Okay so to review:— Taylor Tannebaum (@TaylorTannebaum) November 8, 2020
•Deforest Buckner forces fumble
•Darius Leonard recovers
•Darius Leonard fumbles
•Bobby Okereke recovers in mid-air
All that to say...turnover. #Colts defense comes up huge in the red zone.
Starting from the Basics
By all accounts from veteran players who have signed to this team or rookies who were drafted, the Colts have an intense practice schedule. The coaching staff preaches the importance of practicing hard and carrying it over to the games.
“Coach Eberflus talks about it all the time. You practice how you are going to play.”

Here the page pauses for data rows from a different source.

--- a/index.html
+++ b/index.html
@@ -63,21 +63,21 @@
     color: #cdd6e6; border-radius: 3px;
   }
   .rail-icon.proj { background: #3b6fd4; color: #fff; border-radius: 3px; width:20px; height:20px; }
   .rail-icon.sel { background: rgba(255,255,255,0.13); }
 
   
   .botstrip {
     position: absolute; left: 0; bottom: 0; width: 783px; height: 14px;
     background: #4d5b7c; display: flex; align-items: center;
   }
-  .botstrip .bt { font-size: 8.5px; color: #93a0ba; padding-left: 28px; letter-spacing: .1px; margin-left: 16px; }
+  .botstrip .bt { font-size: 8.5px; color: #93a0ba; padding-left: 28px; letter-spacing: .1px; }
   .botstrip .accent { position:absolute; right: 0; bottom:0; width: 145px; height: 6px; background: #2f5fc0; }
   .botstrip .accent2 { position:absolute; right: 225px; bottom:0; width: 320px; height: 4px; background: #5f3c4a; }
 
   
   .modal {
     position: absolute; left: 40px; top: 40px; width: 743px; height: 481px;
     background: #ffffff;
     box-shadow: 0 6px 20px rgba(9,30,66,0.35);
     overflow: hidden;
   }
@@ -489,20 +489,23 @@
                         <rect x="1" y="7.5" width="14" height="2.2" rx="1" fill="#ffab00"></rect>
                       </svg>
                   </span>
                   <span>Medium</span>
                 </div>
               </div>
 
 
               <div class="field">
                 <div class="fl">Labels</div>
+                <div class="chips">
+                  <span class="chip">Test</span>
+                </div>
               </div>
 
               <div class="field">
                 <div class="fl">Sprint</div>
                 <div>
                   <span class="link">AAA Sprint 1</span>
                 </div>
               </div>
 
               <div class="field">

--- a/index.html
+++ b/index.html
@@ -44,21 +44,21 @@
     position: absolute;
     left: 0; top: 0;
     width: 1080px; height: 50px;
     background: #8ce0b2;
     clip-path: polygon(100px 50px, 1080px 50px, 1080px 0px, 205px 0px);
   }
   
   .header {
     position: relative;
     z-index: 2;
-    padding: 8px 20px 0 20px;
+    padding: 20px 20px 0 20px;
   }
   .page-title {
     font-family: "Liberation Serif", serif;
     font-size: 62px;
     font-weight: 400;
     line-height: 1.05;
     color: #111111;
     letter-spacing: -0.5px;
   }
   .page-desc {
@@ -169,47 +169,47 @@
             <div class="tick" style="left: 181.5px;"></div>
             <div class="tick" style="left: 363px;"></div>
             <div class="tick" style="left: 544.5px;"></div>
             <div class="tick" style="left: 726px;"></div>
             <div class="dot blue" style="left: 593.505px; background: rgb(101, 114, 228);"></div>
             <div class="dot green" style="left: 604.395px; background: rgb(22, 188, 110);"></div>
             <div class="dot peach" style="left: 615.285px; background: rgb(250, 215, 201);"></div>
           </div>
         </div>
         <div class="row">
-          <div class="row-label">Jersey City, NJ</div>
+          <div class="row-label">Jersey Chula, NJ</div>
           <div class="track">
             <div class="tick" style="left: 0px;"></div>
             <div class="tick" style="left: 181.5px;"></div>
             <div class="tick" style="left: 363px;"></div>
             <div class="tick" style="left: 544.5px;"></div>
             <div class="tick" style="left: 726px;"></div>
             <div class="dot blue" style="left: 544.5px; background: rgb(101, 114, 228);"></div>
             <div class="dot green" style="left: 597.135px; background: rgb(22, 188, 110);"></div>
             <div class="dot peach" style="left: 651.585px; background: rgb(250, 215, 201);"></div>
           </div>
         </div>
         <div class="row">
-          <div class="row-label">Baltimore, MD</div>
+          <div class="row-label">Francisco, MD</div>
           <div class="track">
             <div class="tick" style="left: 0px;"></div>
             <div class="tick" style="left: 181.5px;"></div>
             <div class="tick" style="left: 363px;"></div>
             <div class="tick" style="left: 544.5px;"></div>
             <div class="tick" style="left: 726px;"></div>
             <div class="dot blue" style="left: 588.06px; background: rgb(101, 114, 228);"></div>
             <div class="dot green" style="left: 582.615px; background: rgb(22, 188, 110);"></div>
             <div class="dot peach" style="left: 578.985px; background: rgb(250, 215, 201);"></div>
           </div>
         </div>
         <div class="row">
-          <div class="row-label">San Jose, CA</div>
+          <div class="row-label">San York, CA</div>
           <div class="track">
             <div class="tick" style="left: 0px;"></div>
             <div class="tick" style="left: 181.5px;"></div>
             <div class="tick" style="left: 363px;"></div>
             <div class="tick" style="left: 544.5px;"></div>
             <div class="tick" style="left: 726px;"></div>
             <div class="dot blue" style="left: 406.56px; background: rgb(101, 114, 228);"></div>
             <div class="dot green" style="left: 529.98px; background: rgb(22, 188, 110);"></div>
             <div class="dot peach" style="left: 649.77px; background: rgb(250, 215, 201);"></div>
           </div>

With practice though, it isn’t just getting ready for certain opponents and game planning throughout the week. It is about refining technique and working on the fundamentals of the game as well. It is that endless repetition that has helped the Colts be at the bottom of the league in missed tackles.

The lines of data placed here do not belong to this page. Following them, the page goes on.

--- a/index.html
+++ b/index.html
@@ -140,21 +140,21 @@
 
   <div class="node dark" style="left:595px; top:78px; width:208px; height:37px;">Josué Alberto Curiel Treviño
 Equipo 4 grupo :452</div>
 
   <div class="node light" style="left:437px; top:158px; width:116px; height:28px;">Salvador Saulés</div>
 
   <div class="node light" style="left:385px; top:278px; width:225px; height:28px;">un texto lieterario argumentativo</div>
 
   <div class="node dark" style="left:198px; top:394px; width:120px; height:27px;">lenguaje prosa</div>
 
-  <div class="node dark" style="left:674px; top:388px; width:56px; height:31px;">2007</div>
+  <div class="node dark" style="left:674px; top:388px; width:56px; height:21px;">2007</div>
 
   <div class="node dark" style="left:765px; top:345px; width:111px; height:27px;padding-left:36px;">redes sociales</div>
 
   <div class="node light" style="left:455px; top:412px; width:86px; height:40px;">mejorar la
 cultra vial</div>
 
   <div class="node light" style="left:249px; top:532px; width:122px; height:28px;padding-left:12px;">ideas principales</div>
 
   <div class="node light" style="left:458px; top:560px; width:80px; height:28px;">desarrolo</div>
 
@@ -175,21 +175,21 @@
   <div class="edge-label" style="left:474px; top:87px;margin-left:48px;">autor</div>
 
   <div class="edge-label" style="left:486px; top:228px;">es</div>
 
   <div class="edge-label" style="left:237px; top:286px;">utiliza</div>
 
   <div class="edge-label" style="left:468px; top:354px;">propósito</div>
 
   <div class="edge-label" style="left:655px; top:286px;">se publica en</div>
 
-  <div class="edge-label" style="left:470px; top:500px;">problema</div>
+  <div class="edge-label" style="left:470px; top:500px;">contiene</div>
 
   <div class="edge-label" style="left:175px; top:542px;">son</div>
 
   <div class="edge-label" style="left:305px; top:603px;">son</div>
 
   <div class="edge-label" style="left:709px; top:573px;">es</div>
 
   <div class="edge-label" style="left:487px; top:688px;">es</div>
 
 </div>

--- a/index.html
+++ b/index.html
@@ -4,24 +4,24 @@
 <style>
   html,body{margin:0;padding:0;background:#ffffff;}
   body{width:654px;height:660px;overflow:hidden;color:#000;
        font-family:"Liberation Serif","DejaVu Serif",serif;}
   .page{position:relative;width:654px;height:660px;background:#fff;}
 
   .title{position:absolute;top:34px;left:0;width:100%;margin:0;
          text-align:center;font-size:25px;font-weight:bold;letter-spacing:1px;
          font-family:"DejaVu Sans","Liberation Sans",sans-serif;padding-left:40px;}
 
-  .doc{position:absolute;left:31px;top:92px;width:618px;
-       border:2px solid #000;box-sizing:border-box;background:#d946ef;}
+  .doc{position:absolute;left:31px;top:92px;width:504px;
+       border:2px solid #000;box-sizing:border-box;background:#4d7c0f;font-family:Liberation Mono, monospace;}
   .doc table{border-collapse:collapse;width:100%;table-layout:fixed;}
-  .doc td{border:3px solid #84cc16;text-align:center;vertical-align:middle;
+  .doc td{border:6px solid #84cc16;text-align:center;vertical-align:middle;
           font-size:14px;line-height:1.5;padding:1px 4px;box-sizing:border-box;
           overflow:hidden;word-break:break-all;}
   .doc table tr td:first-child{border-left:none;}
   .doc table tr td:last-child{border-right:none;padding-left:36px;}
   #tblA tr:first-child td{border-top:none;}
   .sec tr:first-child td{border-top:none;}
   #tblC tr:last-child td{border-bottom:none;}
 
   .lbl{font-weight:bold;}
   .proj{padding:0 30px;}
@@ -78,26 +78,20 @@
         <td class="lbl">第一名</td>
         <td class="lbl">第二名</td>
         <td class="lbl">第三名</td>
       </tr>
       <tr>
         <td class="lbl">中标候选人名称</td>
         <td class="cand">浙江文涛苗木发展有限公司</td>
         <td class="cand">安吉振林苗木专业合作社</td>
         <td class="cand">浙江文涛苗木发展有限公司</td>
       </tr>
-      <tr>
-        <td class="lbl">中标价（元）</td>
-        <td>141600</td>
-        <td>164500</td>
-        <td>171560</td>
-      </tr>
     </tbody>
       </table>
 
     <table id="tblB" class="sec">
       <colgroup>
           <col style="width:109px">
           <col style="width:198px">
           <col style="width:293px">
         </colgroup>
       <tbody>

“Coach Eberflus does a great job of working on different techniques with us. Block shedding, tackling, punching out the ball. We literally work on that everyday. During camp, minicamp, OTA’s, from week one through week 17 in the regular season we are working on these drills. We want to create that sense of everybody working together. Our staff does a great job of putting the best plan for us and giving us that great detail and technique.”
Obviously a lot of players benefit from this repetition but Kenny Moore II being one of the best tackling corners in space in the NFL despite his size is definitely one of the most obvious signs of this:
The Colts have a lot of great run defenders in their secondary but Kenny Moore II is such a stud in this area. His recognition skills and pursuit angles are top notch. He's like having an extra linebacker in the box when he's in tight pic.twitter.com/UOSfCJBrbh— Zach Hicks (@ZachHicks2) October 22, 2020
Matt Eberflus and this Colts defense have found success this year for a lot of reasons. At the core of it all are the fundamentals and habits that this staff has been instilling in these players since 2018. This emphasis on technique and fundamentals has morphed into one of the league’s best defenses.
Obviously having star players like Darius Leonard and DeForest Buckner make life much easier for a Defensive Coordinator. For scheme to truly work though, it takes an entire team to buy in and play fast. Anybody who has watched this defense play this year has seen one cohesive unit that understands the goal they need to accomplish each and every game.
The Colts’ defense is simple but the beauty in it is it allows these players to play to their strengths. They are a ferocious group that outlasts opponents and dictates play against offenses. This defense is finally where Matt Eberflus envisioned it could be at the start of 2018. This is a top unit in the league and with how they are playing, the Colts can compete with any team in the league.